Yoga: Yoga is an excellent stress relief technique. The physical and mental benefits of yoga provide a natural counterbalance to stress. What's great about yoga is that it relaxes both your mind and your body. It's a great way to heal the effects of stress and tension .

Massage therapy: Getting a massage provides deep relaxation and as the muscles in your body relax, so does your overstressed mind. And you don't have to visit a spa to enjoy the benefits of massage. There are many simple self-massage techniques you can use to relax and release stress.

Positive attitude: Since stress is mind related malady, positive thinking works wonders in concentration and steadiness of the mind. For this purpose learn to see things in right prospective by adopting a positive attitude. Positive thinking works wonders as a stress buster.

Meditation: The benefits of regular meditation include physical, mental, emotional and spiritual well-being. Meditation is known to reduce heart rate and blood pressure, calm mind and alleviate most of the symptoms of anxiety and tension. It is an effective method for short-term stress reduction and long-term health. However, it is not an easy thing to master and takes some practice.

Exercise: It is a well known fact that exercise helps to alleviate stress. Exercise and physical activities reduce stress, release built up emotions and promotes physical and mental health. Exercise releases endorphins, the body's "feel good hormones," and in as little as 20 minutes a day, you can experience the benefits of it.

Good sleep: Cortisol is one of your adrenal glands' stress-response hormones. Lack of sleep, or lack of good-quality sleep, affects the release of cortisol into your system, causing your body to release more cortisol for longer periods of time. More cortisol means more stress leading to lack of sleep. A vicious cycle is formed. It's important that you get sufficient sleep. In order to have undisturbed sleep, avoid caffeine related drinks and heavy meals.

Music therapy: Another way to reduce stress is to surround yourself with sounds that soothe your heart and soul. Music is a significant mood-changer and reliever of stress, working on many levels at a time. It helps you calm down, gives you a break from your thoughts and helps you to totally unwind. Experts believe that it is the rhythm of the music or the beat that has the calming effect on us although we may not be very conscious about it. The music you choose can be of any sort depending on what you like.
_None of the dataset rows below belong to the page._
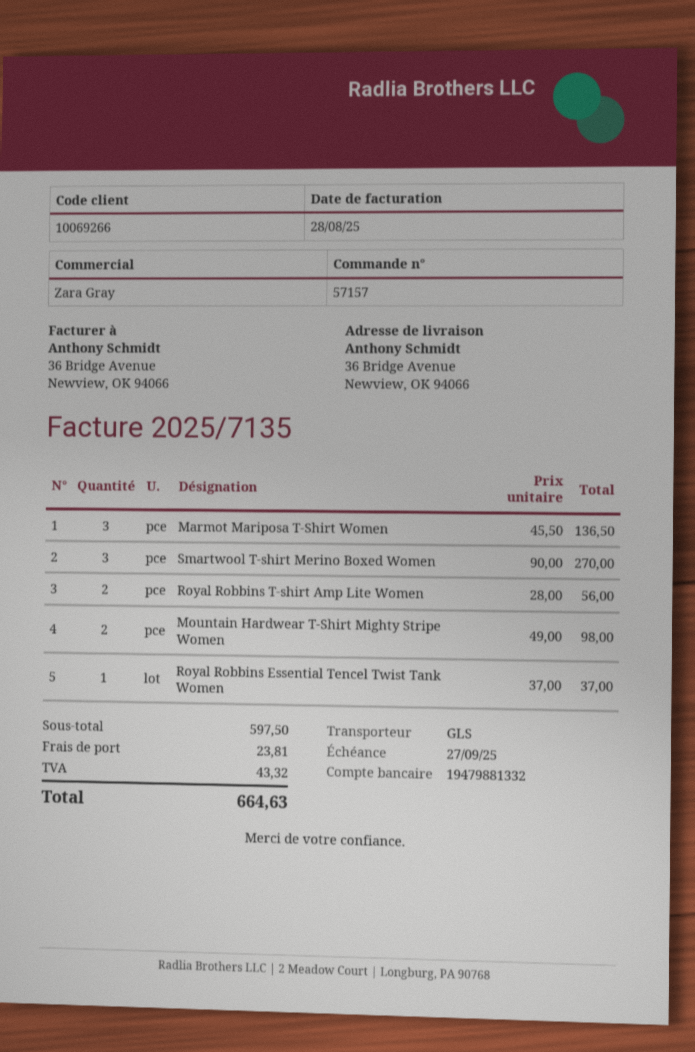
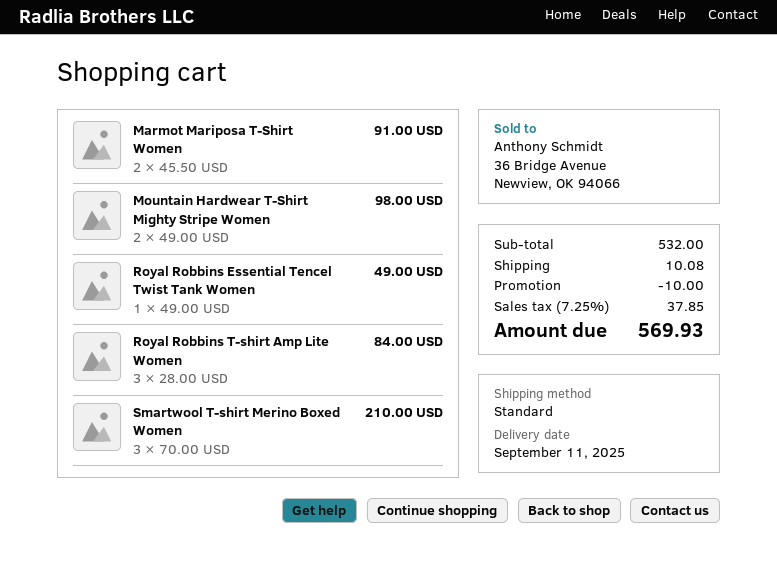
shipping method: GLS -> standard
Marmot Mariposa T-Shirt Women: 3 x 45.50 = 136.50 -> 2 x 45.50 = 91.00
Smartwool T-shirt Merino Boxed Women: 3 x 90.00 = 270.00 -> 3 x 70.00 = 210.00
Royal Robbins T-shirt Amp Lite Women: 2 x 28.00 = 56.00 -> 3 x 28.00 = 84.00
Royal Robbins Essential Tencel Twist Tank Women: 1 x 37.00 = 37.00 -> 1 x 49.00 = 49.00
subtotal: 597.50 -> 532.00
discount: none -> 10.00
shipping: 23.81 -> 10.08
tax: 43.32 -> 37.85
total: 664.63 -> 569.93

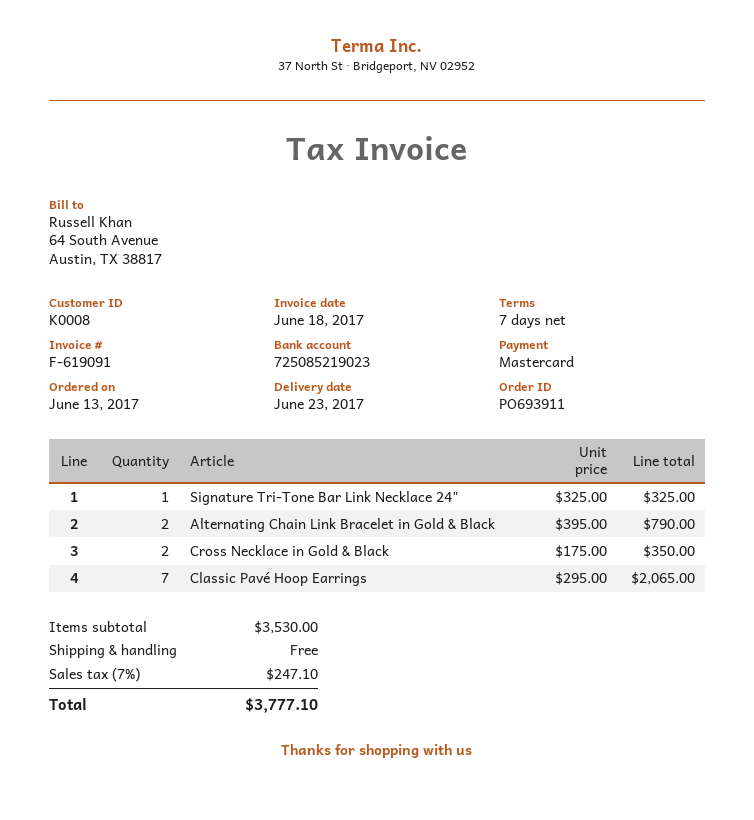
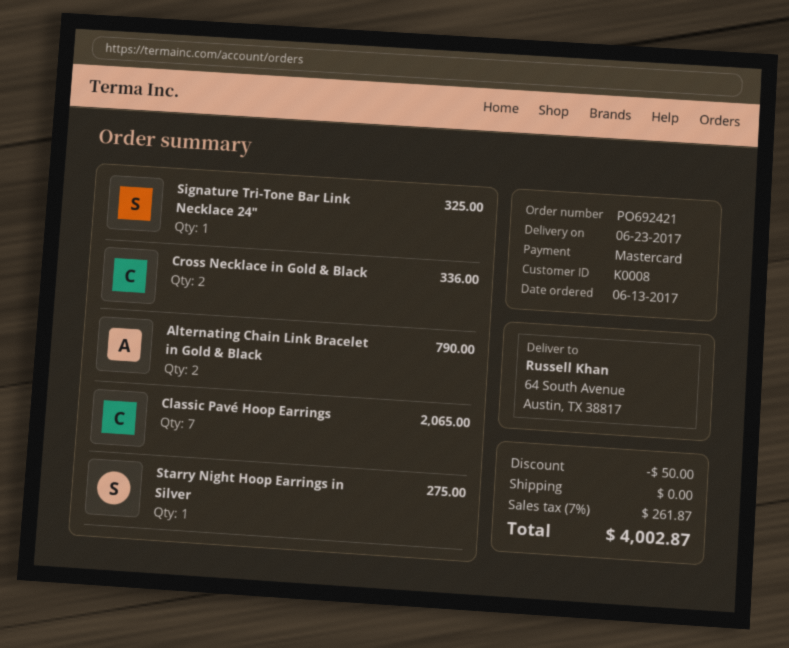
order number: PO693911 -> PO692421
Cross Necklace in Gold & Black: 2 for 350.00 -> 2 for 336.00
Starry Night Hoop Earrings in Silver: none -> 1 for 275.00
discount: none -> 50.00
tax: 7% = 247.10 -> 7% = 261.87
total: 3777.10 -> 4002.87

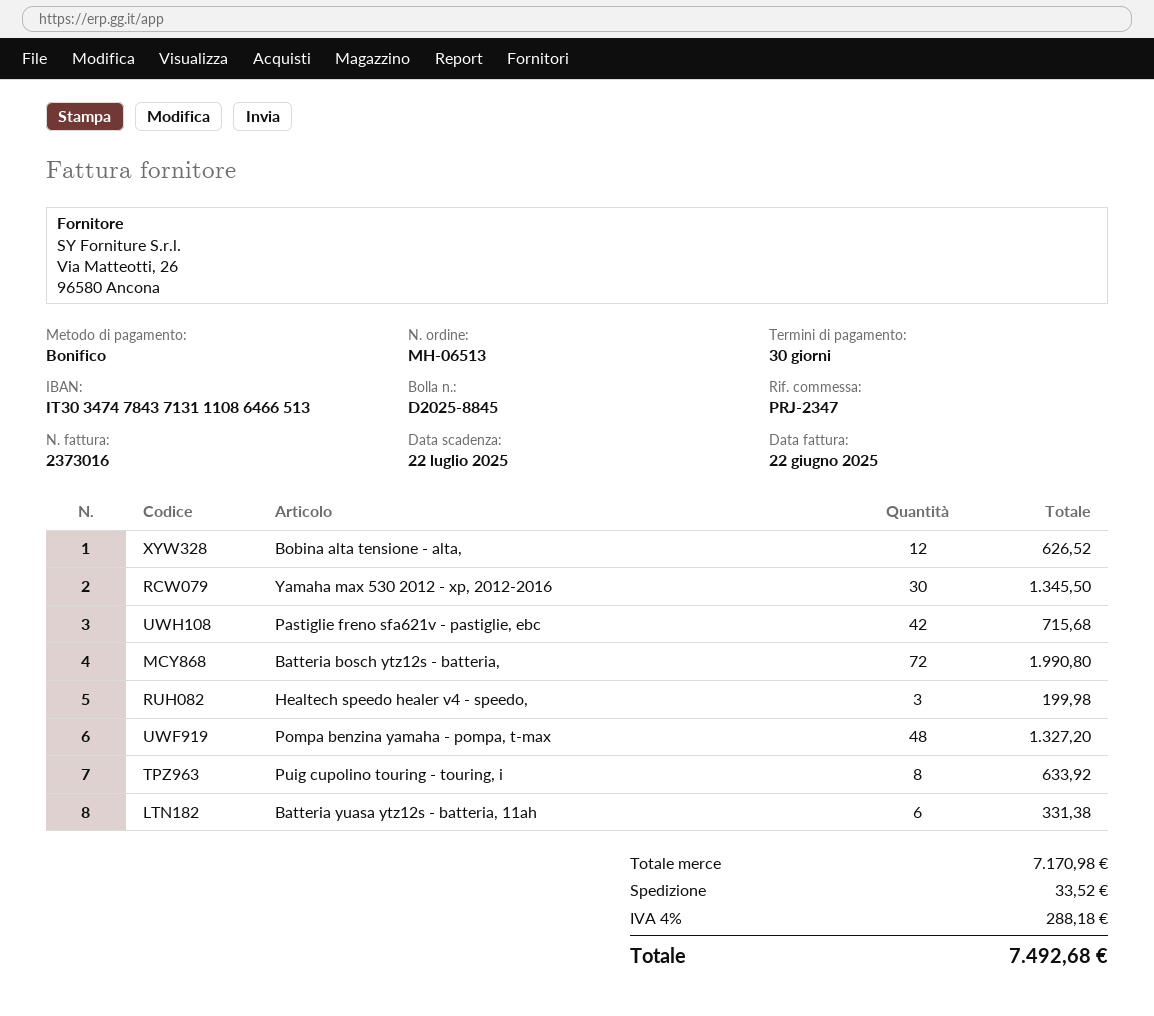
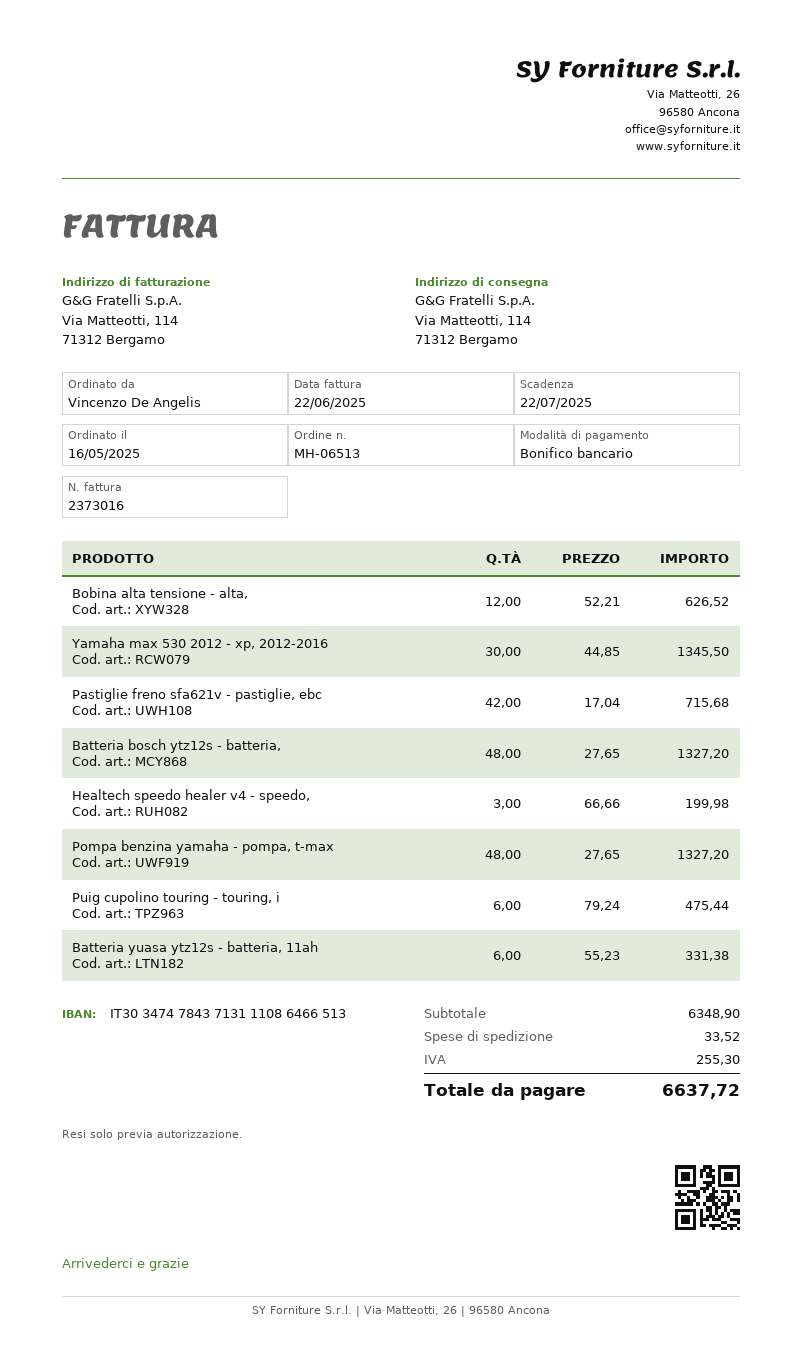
Batteria bosch ytz12s - batteria,: 72 for 1990.80 -> 48 for 1327.20
Puig cupolino touring - touring, i: 8 for 633.92 -> 6 for 475.44
subtotal: 7170.98 -> 6348.90
tax: 288.18 -> 255.30
total: 7492.68 -> 6637.72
Healthy eating: Well-nourished bodies are better prepared to cope with stress, so be mindful of what you eat. Start your day right with breakfast, and keep your energy up and your mind clear with balanced, nutritious meals throughout the day. Also reduce caffeine and sugar. The temporary "highs" caffeine and sugar provide often end in with a crash in mood and energy. By reducing the amount of coffee, soft drinks, chocolate, and sugar snacks in your diet, you'll feel more relaxed, will sleep better and be less stressed.

Time out: From your busy schedule, put aside some time to relax your body and mind by doing things you enjoy. It can be watching a light movie, reading a book, playing with your kids and pets, or pursuing any hobby which gives you pleasure and a sense of well being. It should allow you to refocus and divert you from your daily grinds.

A particular method of relaxation will work for everyone. It is important to try out different strategies to see which ones meet your needs. There is no right or wrong way to relax.